Aus Klassik wird Klassiker
Letztes Jahr hatte man in Brüggen u.a. noch Ray Wilson & Band unter 'Brüggen Klassik' präsentiert, aber im siebenten Jahr wollte man weg von Klassik und um den musikalischen Rahmen etwas zu erweitern, hieß das Festival dieses Jahr 'Brüggen Klassiker'. Klassiker gab es auch – gleich zwei Bands. Während am Freitag der Fokus mit Extrabreit auf den 80ern lag, kamen am Samstag die 70er in Form von Chris Thompson nach Brüggen.
Der Freitag: Extrabreit / Vorprogramm: Tristan Brusch
Tristan Brusch
Die Voraussetzungen am Freitag waren sehr gut. Die aus den vergangenen Jahren bereits bekannte Rundbogenbühne war bestens eingeleuchtet, die Reste der Burg wunderbar stimmungsvoll angestrahlt und das Wetter machte auch mit, bei spätsommerlichen Temperaturen jenseits der 20 Grad. Gegen 20.45 Uhr kam zunächst, nach einer kurzen Begrüßung des Veranstalters, der Berliner Singer/Songwriter Tristan Brusch auf die Bühne.

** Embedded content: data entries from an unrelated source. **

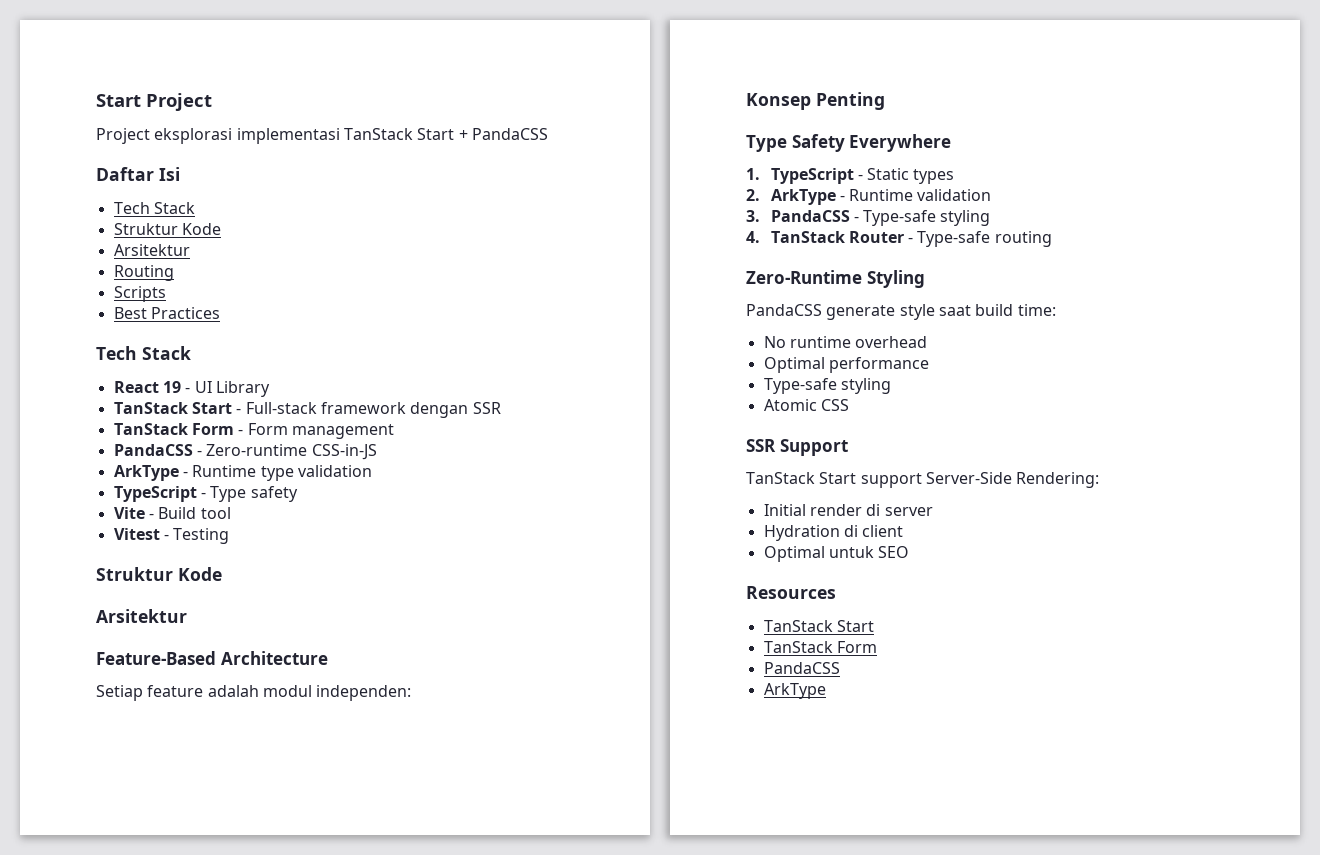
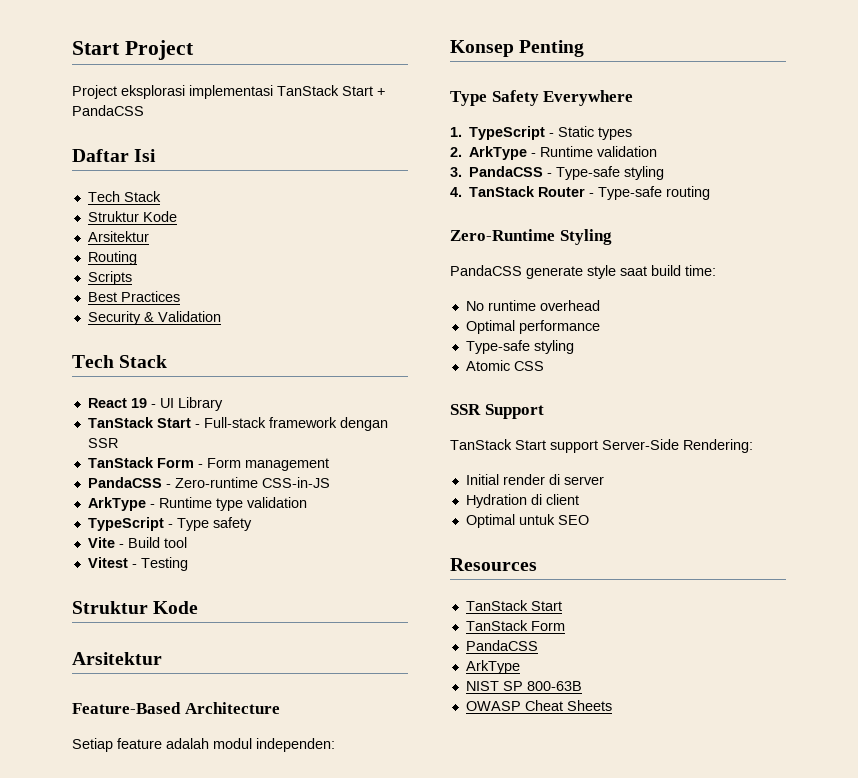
+ Security & Validation
+ NIST SP 800-63B
+ OWASP Cheat Sheets

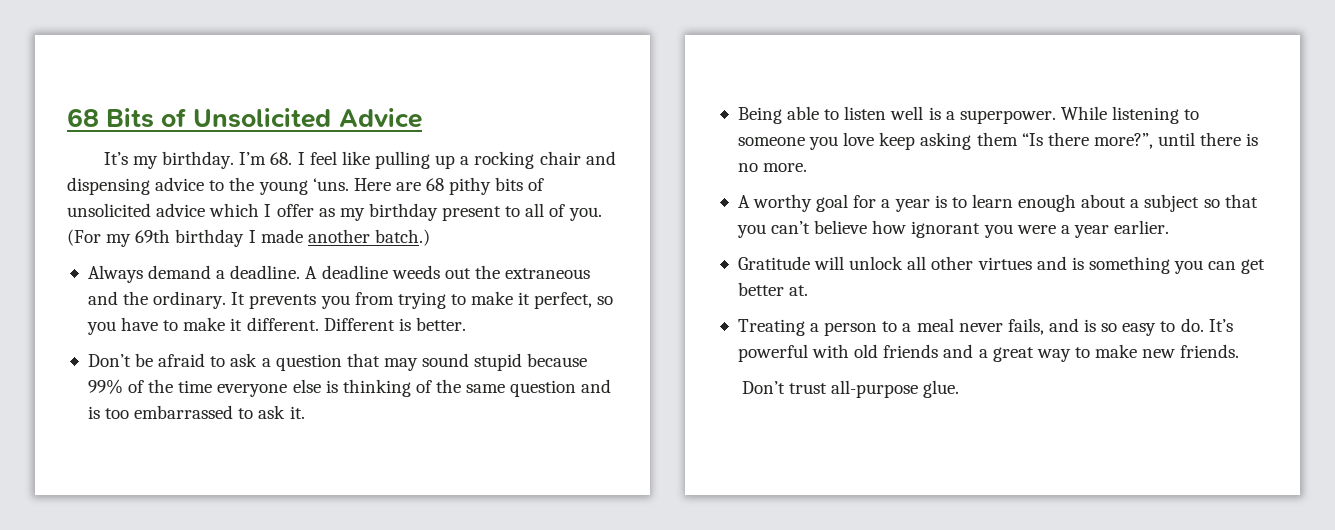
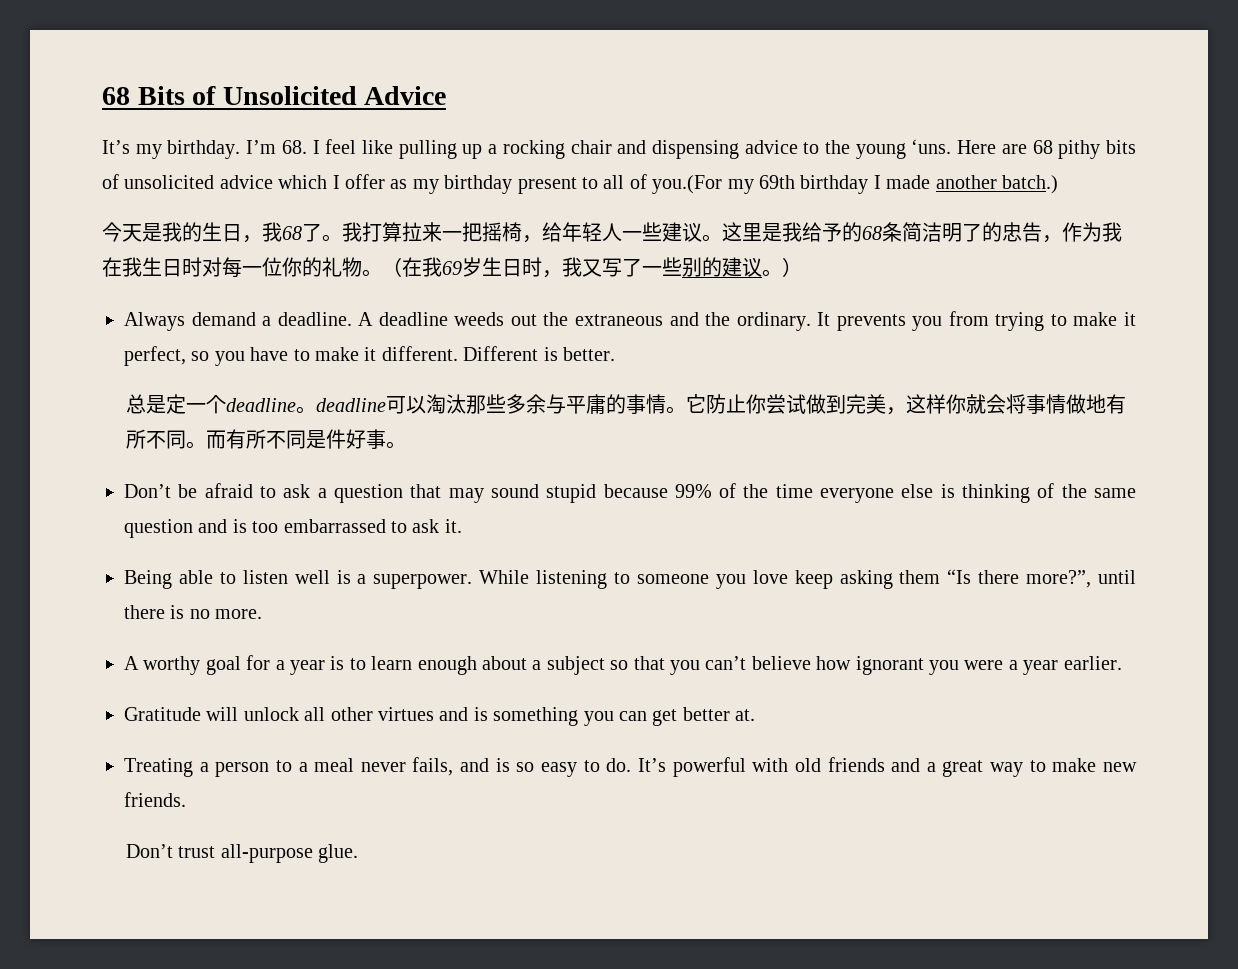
- Here are 68 pithy bits of unsolicited advice which I offer as my birthday present to all of you. (For my 69th birthday I made another batch.)
+ Here are 68 pithy bits of unsolicited advice which I offer as my birthday present to all of you.(For my 69th birthday I made another batch.)
+ 今天是我的生日，我68了。我打算拉来一把摇椅，给年轻人一些建议。这里是我给予的68条简洁明了的忠告，作为我在我生日时对每一位你的礼物。（在我69岁生日时，我又写了一些别的建议。）
+ 总是定一个deadline。deadline可以淘汰那些多余与平庸的事情。它防止你尝试做到完美，这样你就会将事情做地有所不同。而有所不同是件好事。

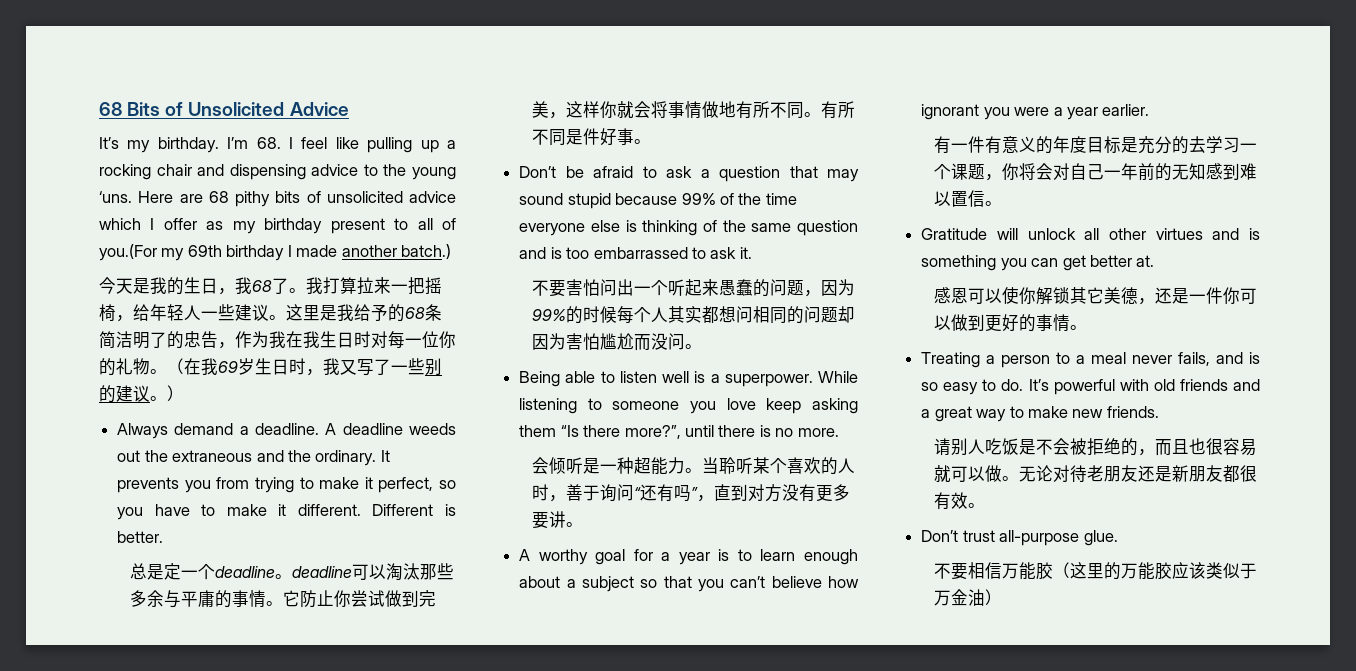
- 而有所不同是件好事。
+ 有所不同是件好事。
+ 不要害怕问出一个听起来愚蠢的问题，因为99%的时候每个人其实都想问相同的问题却因为害怕尴尬而没问。
+ 会倾听是一种超能力。当聆听某个喜欢的人时，善于询问“还有吗”，直到对方没有更多要讲。
+ 有一件有意义的年度目标是充分的去学习一个课题，你将会对自己一年前的无知感到难以置信。
+ 感恩可以使你解锁其它美德，还是一件你可以做到更好的事情。
+ 请别人吃饭是不会被拒绝的，而且也很容易就可以做。无论对待老朋友还是新朋友都很有效。
  Don’t trust all-purpose glue.
+ 不要相信万能胶（这里的万能胶应该类似于万金油）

Alleine und immer mal wieder wechselnd zwischen E-Piano, E-Gitarre und Akustik-Gitarre, präsentierte er Songs seines Debüts "Paradies". Stimmlich irgendwo zwischen Udo Lindenberg und Rio Reiser gelegen, erhielt er nach einigen Anlaufschwierigkeiten dann doch die Aufmerksamkeit des Publikums, das sicher, bis auf sehr wenige Ausnahmen, noch nie von ihm gehört hatte.
Seine Darbietungen waren alles in allem ganz ok und obwohl nicht spektakulär doch recht solide. Bei der vorletzten Nummer nahm er sich nur das Mikrofon und was anfänglich als eine Art Gedicht begann, gipfelte jedoch in einer etwas peinlichen Poetry-Slam-Brüll-Nummer, was von Publikum mit Pfiffen und nicht wenigen »Buh«-Rufen quittiert wurde. Was vielleicht in einem kleinen Club in Kreuzberg funktioniert, klappt noch lange nicht im Vorprogramm von Extrabreit. Wieder was dazugelernt. Auf jeden Fall hat Tristan polarisiert und von »Geil, echt mal was anderes« bis »Peinlich der Typ« war anschließend das Stimmungsbild im Publikum sehr gemischt.
Extrabreit
Nach einer erträglich langen Umbaupause war es dann endlich soweit und die Hagener Extrabreit kamen zum Intro einer klassischen Geigen-Version von "Hurra hurra die Schule brennt" auf die Bühne. "Extrabreit" und "Her mit dem Abenteuer" war ein gelungener Einstieg. Nach kleinen Soundproblemen blieb dieser dann bis zum Ende doch druckvoll und klar.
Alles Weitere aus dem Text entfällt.